What Buffett and the followers of Graham intuitively realized about the benefit of investing in value stocks was later proven by the scientific community. In their paper, Persuasive Evidence of Market Inefficiency (1985, just a year after Buffett published his memo), Rosenberg, et al found that stocks with a high book value relative to their market prices (aka value stocks) had higher average returns that were not explained by market risk.
By then, Rolf Banz also published a report showing that small stocks had consistently higher average risk-adjusted returns, which the efficient market hypothesis could not explain.

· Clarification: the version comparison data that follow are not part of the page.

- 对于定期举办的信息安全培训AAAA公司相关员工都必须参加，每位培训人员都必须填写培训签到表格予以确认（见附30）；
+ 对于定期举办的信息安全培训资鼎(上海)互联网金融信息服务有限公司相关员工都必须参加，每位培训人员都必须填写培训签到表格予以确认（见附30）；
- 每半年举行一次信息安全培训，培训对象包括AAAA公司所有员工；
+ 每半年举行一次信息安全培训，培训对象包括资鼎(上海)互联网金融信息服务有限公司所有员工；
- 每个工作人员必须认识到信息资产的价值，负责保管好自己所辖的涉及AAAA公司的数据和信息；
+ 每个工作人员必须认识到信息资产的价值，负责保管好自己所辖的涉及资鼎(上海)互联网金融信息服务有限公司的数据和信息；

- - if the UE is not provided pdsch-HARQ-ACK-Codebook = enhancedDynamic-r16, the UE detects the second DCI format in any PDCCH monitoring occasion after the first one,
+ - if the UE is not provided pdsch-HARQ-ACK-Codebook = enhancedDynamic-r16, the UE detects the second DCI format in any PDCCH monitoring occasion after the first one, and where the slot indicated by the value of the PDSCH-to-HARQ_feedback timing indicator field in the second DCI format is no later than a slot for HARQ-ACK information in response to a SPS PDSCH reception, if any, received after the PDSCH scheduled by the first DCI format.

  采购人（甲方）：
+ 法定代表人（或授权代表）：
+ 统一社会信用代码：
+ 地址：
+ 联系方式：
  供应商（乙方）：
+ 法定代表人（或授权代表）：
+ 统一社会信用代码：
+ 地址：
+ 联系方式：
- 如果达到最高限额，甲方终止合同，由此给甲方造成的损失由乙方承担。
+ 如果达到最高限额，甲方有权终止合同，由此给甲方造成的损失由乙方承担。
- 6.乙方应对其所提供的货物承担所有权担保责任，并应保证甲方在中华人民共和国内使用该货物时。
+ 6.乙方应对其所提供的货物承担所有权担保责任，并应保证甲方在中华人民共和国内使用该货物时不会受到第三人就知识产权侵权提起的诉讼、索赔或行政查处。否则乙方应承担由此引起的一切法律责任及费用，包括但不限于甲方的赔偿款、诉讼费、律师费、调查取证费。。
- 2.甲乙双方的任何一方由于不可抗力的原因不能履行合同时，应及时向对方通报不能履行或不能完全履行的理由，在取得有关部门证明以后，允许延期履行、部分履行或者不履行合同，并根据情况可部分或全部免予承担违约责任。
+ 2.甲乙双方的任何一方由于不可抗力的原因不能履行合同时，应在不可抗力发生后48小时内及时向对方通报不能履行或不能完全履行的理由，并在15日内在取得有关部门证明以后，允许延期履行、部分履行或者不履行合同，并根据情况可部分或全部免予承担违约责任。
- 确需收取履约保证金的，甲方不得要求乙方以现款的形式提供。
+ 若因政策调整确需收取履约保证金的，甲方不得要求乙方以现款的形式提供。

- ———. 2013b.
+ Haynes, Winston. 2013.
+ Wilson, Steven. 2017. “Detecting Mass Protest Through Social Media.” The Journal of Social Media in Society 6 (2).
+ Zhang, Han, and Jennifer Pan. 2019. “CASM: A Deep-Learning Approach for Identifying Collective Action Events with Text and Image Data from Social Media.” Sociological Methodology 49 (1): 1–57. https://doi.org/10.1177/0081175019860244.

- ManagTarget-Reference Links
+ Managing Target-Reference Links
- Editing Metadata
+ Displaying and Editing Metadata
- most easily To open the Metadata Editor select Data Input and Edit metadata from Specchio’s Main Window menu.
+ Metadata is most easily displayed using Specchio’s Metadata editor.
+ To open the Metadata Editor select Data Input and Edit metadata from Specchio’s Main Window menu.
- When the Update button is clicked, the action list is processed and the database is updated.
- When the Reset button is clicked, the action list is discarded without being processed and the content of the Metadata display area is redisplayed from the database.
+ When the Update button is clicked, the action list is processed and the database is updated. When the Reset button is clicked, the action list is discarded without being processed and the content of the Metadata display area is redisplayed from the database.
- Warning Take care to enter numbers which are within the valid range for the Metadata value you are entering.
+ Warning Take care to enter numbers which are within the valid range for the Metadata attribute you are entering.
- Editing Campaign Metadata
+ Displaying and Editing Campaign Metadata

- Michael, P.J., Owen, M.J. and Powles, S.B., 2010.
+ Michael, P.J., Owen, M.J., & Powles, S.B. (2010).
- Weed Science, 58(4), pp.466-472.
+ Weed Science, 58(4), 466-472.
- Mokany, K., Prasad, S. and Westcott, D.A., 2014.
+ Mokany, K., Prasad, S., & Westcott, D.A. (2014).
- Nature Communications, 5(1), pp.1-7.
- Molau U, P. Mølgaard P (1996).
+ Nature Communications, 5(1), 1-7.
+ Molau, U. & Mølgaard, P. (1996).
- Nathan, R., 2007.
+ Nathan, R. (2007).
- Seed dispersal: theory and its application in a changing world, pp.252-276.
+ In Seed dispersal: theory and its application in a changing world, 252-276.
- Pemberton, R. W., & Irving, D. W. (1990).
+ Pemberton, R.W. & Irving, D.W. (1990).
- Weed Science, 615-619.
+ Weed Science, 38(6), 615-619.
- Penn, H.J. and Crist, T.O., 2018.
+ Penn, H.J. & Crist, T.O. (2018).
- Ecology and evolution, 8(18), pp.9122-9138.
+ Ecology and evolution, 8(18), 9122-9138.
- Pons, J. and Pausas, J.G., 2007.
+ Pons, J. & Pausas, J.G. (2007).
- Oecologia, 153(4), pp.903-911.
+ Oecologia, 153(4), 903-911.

The pricing anomalies were addressed in 1992 by the Fama French 3-factor model in which they incorporated both the size of the stock and the relative price of the stock as factors beyond market risk which significantly improved the model performance. Over time, experts have identified two more factors (profitability and investment) that showcase persistent pricing anomalies which leads us to
The Fama French 5-Factor Model
The current Fama French model is the combined effort of 40 years of research. While the model and how it’s built is beyond the scope of this article, as an investor, it’s important to understand its implications.
The past 6 decades of data show us that there are 5 factors that were able to explain 95% of the differences in returns between diversified portfolios (all figures are annualized).
Market Risk (MKT-RF): The market beat one-month treasury bills by 5.37%.
Size (SMB — small minus big): Small stocks beat large stocks by 2.04%
Value (HML — high minus low): Value stocks beat growth stocks by 2.68%
Profitability (RMW — robust minus weak): Highly profitable companies outperformed weakly profitable companies by 2.8%.
Investment (CMA — conservative minus aggressive): Companies that were conservative in asset growth beat aggressive growers by 2.93%.
What this shows us in simple terms is that even if we believe in Efficient Market Hypothesis, there are certain factors that would get us better results through long-term exposure rather than if we just stuck to market-cap-weighted index funds.